Padilla told the Kent City Council that the department is working with the Kent police officers union, Axon, the mayor, council, and internal legal staff to develop best practices and policies for not only utilizing the equipment, but storing and accessing the footage.
Ken Thomas, the former Kent police chief and now the Des Moines police chief, said last year that it would cost an estimated $250,000 to start up a body camera program and about $110,000 per year in operating costs. He also figured that it would cost another $370,000 per year to hire staff to redact information from the footage that cannot be disclosed to the public. — Kent Reporter
• A 29-year old former Bellevue College employee is suing her former employer and arguing that the university failed to protect her from being abused and raped by her superior for years.
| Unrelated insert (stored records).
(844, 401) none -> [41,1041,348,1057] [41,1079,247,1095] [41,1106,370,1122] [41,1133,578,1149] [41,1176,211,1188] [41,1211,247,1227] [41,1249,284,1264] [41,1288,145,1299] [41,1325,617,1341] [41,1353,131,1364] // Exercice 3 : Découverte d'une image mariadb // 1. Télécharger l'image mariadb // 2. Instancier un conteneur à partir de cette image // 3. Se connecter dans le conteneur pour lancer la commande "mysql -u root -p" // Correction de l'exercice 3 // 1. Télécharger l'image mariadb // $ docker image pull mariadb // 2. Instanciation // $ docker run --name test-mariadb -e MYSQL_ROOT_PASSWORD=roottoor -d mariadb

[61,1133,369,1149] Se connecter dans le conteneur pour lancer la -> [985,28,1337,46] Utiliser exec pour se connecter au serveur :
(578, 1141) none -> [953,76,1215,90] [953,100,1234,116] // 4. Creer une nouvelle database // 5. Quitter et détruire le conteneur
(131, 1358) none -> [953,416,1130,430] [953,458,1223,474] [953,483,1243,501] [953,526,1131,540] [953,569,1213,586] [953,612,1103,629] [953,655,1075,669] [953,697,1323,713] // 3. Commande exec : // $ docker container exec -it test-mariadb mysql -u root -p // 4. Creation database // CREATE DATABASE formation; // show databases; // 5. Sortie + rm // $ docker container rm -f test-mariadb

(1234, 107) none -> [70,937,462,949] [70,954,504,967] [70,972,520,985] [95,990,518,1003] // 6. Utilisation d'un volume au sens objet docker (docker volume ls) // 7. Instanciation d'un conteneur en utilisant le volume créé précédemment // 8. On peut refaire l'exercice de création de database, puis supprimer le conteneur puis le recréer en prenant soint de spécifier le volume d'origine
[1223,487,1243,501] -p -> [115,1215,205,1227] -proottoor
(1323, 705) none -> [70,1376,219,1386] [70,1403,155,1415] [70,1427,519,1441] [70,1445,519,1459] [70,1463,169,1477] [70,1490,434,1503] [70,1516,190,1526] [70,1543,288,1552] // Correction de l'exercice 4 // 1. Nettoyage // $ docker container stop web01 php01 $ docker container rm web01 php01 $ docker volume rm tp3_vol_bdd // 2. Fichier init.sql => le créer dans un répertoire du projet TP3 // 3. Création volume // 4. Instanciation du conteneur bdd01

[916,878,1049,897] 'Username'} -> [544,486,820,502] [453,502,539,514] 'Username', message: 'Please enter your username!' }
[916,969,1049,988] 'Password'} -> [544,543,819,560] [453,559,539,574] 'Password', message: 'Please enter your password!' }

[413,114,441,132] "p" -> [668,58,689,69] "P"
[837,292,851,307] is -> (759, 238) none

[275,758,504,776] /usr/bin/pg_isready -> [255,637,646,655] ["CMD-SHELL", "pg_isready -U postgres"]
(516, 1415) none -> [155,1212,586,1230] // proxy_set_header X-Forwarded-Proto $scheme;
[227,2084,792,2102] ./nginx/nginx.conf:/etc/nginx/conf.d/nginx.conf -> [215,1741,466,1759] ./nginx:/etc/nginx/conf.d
According to a 2017 protection order filed by the former employee, Faisal Jaswal, the former assistant dean of student programs at Bellevue College and supervisor of the plaintiff, regularly abused, raped, assaulted, and threatened her since 2010, when she became a full-time employee after working in Jaswal’s office as a student. “For five years, Mr. Jaswal forced me to have intercourse with him through coercion, physically assaulted me, and degraded me,” the survivor stated in the 2017 protection order. “He also threatened to force me into prostitution and threatened that men would abduct me and rape me or traffic me…he has threatened to kill me and female members of my family on several occasions.”
The lawsuit, filed in early August, targets the college and Washington state by claiming that the the school fostered a hostile work environment and failed to protect the woman from Jaswal, who has been the subject of several sexual harassment claims from other college employees and students. The filing also states that the plaintiff has a mental disability, which made it easier for Jaswal to manipulate her.
The plaintiff first reported the abuse in 2016, and a 2017 Bellevue Police Department investigation remains open. In 2014 or 2015, the woman’s co-workers reported the allegations to Bellevue College officials. This was followed by more reports from other employees who were concerned that Jaswal had sexually harassed other students and employees, the lawsuit states.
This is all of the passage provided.